Se é fato que há um caso contra Morsi, é fato também que o julgamento é parte de um processo promovido pelo atual regime cívico-militar para tentar erradicar a Irmandade Muçulmana do país. Logo após o golpe, a polícia e o Exército mataram quase mil pessoas no Cairo ao dispersar dois protestos na praças Rabaa Al-Adawiya e Al-Nahda. Canais de tevê ligados à Irmandade foram fechados e líderes do grupo foram presos e exibidos como troféus em uma imprensa que adota tons cada vez mais totalitários. A retórica da “guerra ao terror” está de volta e a organização que até julho governava o país é tachada de terrorista e traidora. É verdade que a liderança da Irmandade contribuiu para esta situação ao incentivar mais protestos (que inevitavelmente acabam em violência) e principalmente ao não condenar ataques a cristãos coptas e alvos estatais realizados em cidades do interior, na capital, e na Península do Sinai, mas isso não inocenta o regime. Trata-se de um processo político.

“O Judiciário foi completamente politizado nos últimos quatro meses e está sendo usado de forma muito inteligente pelas autoridades militares como ferramenta para destruir os islamistas”, afirmou a CartaCapital o ativista Hossam Bahgat, diretor executivo da ONG Iniciativa Egípcia para Direitos Individuais, uma das que registrou as câmaras de tortura na batalha do palácio presidencial e pediu diversas vezes a responsabilização dos culpados. “Morsi será julgado pelos assassinatos de dez pessoas, enquanto ninguém está sendo julgado pela morte de mil pessoas em Rabaa. Esses dois elementos, o ataque judicial motivado politicamente e o indiciamento seletivo infelizmente significam que este julgamento não terá muita credibilidade”, afirma Bahgat.

A perseguição à Irmandade pode ser entendida com um breve retorno à história recente do Egito.
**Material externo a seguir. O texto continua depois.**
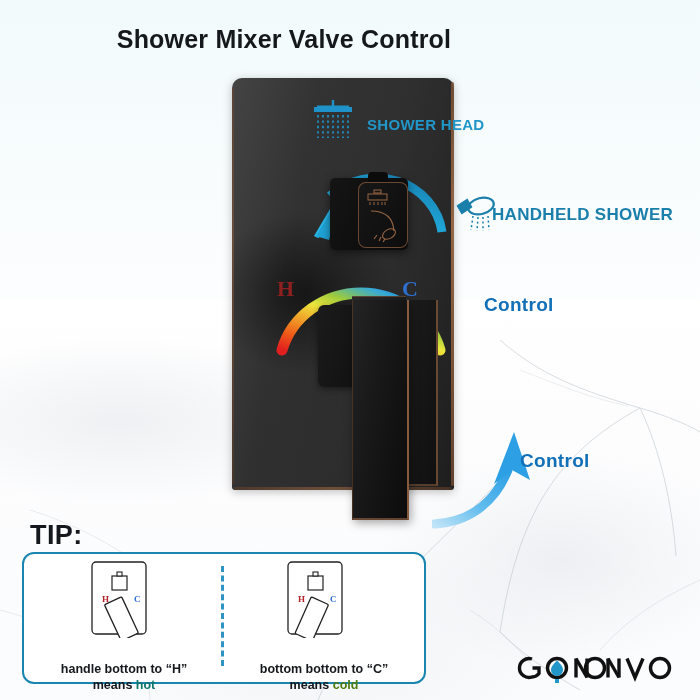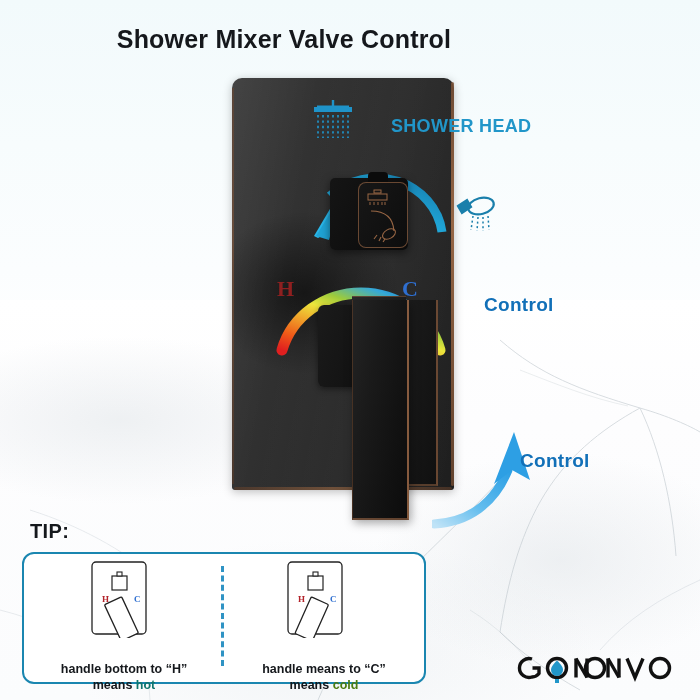"SHOWER HEAD" .lbl.shower-head { font-size: 18px -> 15px; margin-left: 24px -> none }
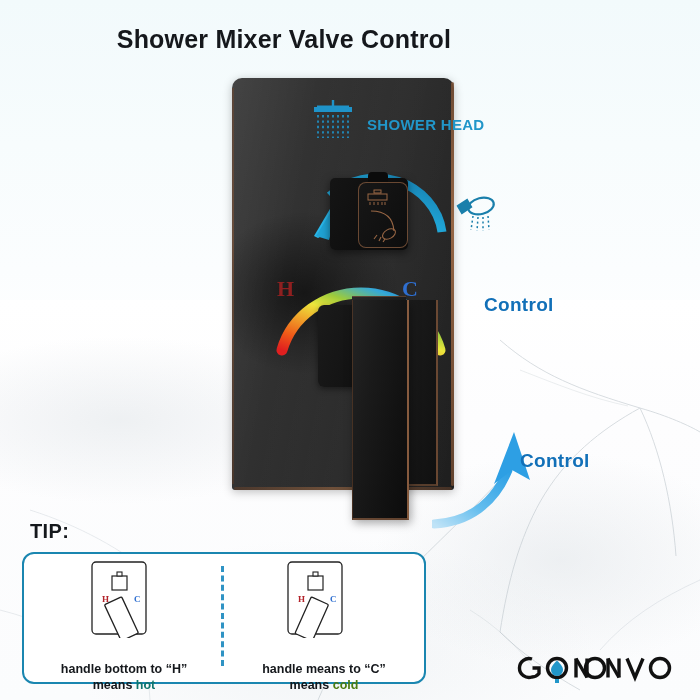"HANDHELD SHOWER" div.lbl { html: none -> <div>HANDHELD SHOWER</div> }
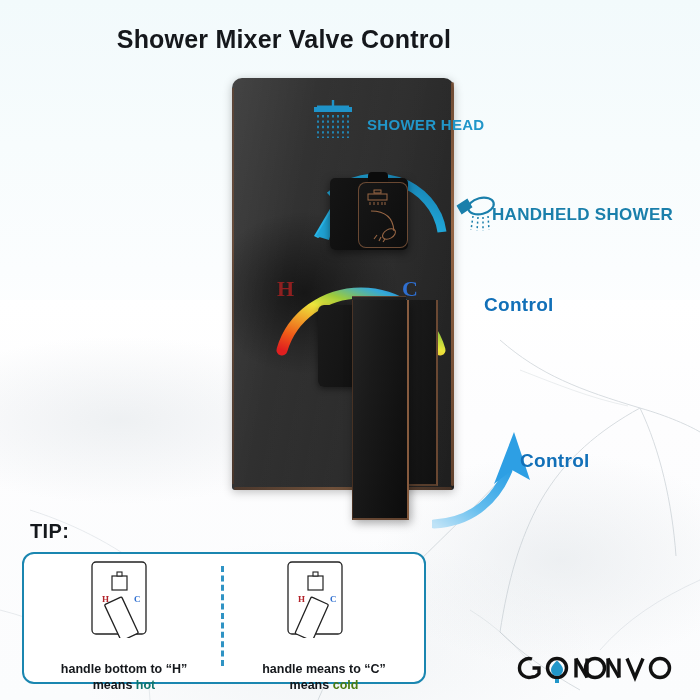"TIP:" .tip-title { font-size: 20px -> 27px }
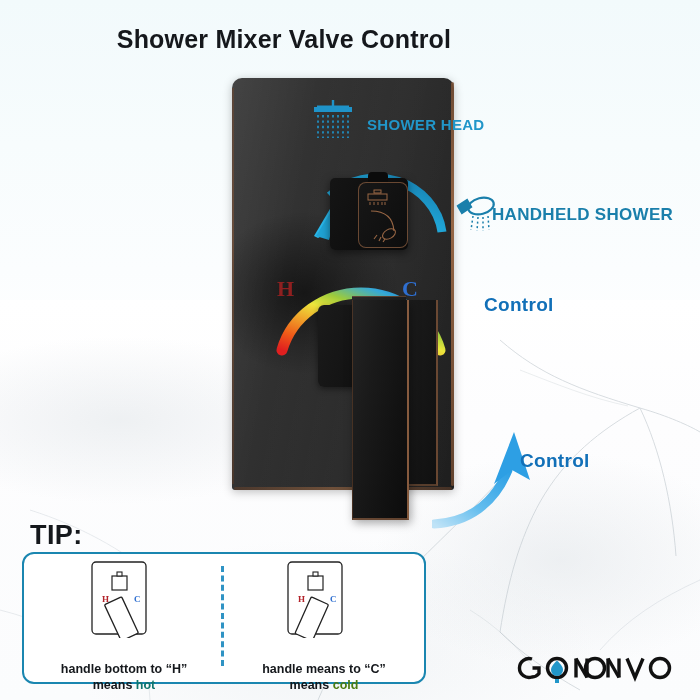"handle means to “C”" div { text: handle means -> bottom bottom }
Após a queda de Hosni Mubarak, em 2011, as Forças Armadas tinham uma espécie de acordo tácito com os irmãos muçulmanos. Isso criou as condições para que uma transição política ocorresse. O fim da transição foi marcado pela eleição de Morsi, mas, uma vez no governo, a Irmandade demonstrou incompetência e um crescente autoritarismo. Isto fez a oposição a ela se mobilizar e o clima político se tornar instável. Os militares, então, passaram a enxergar a Irmandade como uma ameaça a seus enormes interesses econômicos. Desta combinação de fatores surgiu a aliança entre os militares e os setores anti-Irmandade, presentes na burocracia estatal, nas forças de segurança, na mídia, na elite econômica e no Judiciário.

O julgamento de Morsi é, neste contexto, mais uma das ferramentas usadas pelo atual regime para tentar deslegitimar a Irmandade Muçulmana perante a sociedade egípcia. Acabar com o grupo, que resistiu a oito décadas de repressão sob três ditadores, provavelmente é uma tarefa impossível. A saída para o atual impasse passará, em maior ou menor medida, pela reinclusão dos irmãos muçulmanos no jogo político. Quando, e se, isso ocorrer, eles provavelmente estarão mais fracos politicamente. Para os setores seculares anti-Irmandade do Egito, já será uma vitória significativa.